I see no value in doing anything anymore eating, sex, breathing, watching or playing sports, reading, making money. All for what? Pleasure comes and pleasure goes. Okay so we were not created to be happy here on earth. Does this mean that the rest of my life is going to feel this pointless and all I am supposed to do is evangelize other people to become Catholic also so they can be depressed Catholics just like me?

Where are happy non-cafeteria Catholics my age in this God forsaken city Los Angeles. What does it mean to be a happy Catholic?
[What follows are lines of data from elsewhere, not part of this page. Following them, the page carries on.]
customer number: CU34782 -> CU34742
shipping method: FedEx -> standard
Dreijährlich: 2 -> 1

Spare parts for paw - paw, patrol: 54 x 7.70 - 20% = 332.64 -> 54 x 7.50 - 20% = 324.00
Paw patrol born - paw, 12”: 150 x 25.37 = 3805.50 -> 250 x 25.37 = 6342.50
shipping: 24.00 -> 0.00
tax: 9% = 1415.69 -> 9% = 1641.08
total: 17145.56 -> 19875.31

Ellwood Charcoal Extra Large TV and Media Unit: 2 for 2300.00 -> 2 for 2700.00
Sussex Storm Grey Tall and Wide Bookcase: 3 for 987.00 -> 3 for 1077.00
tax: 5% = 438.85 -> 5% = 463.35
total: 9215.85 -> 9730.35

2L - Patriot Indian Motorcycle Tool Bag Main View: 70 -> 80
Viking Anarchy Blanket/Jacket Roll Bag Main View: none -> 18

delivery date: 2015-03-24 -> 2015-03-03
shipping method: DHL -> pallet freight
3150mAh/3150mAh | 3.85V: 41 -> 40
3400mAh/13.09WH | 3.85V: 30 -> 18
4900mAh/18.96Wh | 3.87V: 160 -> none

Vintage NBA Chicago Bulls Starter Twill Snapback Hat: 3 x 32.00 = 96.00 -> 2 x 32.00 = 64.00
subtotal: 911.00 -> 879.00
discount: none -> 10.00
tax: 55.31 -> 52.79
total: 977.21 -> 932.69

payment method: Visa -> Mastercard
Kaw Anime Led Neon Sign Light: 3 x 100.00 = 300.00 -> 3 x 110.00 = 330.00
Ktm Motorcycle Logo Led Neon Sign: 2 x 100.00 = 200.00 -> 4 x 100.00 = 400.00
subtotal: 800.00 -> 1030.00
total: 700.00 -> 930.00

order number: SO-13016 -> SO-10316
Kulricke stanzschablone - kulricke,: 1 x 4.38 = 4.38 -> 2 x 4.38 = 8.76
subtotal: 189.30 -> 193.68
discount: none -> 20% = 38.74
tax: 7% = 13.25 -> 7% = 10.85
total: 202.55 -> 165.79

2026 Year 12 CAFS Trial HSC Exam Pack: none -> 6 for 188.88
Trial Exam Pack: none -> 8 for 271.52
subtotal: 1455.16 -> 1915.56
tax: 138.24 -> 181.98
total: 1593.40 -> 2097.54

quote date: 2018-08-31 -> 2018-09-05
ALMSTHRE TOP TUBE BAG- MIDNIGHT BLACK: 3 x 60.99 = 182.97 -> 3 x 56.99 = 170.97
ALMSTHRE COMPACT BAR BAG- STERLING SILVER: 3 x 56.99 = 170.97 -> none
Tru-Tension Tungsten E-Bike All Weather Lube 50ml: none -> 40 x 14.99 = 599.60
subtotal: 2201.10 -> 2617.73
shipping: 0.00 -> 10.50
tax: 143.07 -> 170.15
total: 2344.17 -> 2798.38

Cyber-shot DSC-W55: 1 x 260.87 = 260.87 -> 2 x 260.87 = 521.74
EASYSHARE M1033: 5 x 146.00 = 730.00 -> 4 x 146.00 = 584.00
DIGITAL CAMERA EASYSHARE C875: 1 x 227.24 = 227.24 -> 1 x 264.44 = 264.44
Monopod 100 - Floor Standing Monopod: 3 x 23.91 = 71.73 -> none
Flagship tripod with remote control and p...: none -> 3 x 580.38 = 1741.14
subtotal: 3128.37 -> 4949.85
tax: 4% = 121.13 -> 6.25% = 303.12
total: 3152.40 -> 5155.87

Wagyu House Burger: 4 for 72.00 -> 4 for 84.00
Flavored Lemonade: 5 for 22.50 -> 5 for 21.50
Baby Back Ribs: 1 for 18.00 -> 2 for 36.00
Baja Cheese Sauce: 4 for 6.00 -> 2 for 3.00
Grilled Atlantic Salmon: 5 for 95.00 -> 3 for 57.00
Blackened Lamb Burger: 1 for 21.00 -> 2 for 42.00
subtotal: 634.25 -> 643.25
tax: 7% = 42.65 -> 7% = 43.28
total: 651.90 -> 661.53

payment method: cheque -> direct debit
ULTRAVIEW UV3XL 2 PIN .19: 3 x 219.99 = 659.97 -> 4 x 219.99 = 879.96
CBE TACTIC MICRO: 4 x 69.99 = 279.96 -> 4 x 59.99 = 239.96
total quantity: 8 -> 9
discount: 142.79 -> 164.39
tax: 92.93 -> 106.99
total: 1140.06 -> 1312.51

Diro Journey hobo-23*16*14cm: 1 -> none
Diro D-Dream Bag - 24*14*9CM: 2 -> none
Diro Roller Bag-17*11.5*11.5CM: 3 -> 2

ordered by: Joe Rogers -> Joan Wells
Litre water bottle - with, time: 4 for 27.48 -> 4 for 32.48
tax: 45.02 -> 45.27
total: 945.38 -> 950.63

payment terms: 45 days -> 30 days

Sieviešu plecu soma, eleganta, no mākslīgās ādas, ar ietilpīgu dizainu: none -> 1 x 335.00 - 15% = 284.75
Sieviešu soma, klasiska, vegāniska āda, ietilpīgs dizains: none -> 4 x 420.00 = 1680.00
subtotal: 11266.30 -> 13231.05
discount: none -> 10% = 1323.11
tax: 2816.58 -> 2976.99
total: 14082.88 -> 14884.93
Is this normal for new Catholics or is it just me.
Its not easy to be a Christian and definately for some it’s not easy to be a Catholic, in Confirmation we are soildiers of Christ.
So like on the battle field a real soildier goes true some really bad times, they see comrades killed, but we must soildier on.
Sometimes i’m tired of being good, and want to throw my hands up in the air and say Oh ! what the heck.
Jesus said if we are not with Him, we are against Him, so even though I fall, I know that nothing is more important in this life than preparing for the next life.
Because forever is a pretty long time, anyway keep praying and don’t give up, remember your a Christian soildier.:blessyou:
 
Me too. My pre-conversion life was wild and hectic, and I had extreme highs and lows, but I thought I was happy. When I was younger there tended to be a little too much drama going on, and it seemed the same for other non-believers as well. Booze, drugs, violence, abortion and all that sort of chaos.

Also I am disappointed I haven’t made new friends in the church, and the priests seem distant and I am suspicious of them, wondering if they’re molesters, or heretics, liberals who don’t really believe in the Magisterium. I am trying to get more active but I meet other parishoners then never see them again. I’m headed for another ministry right now so we’ll see.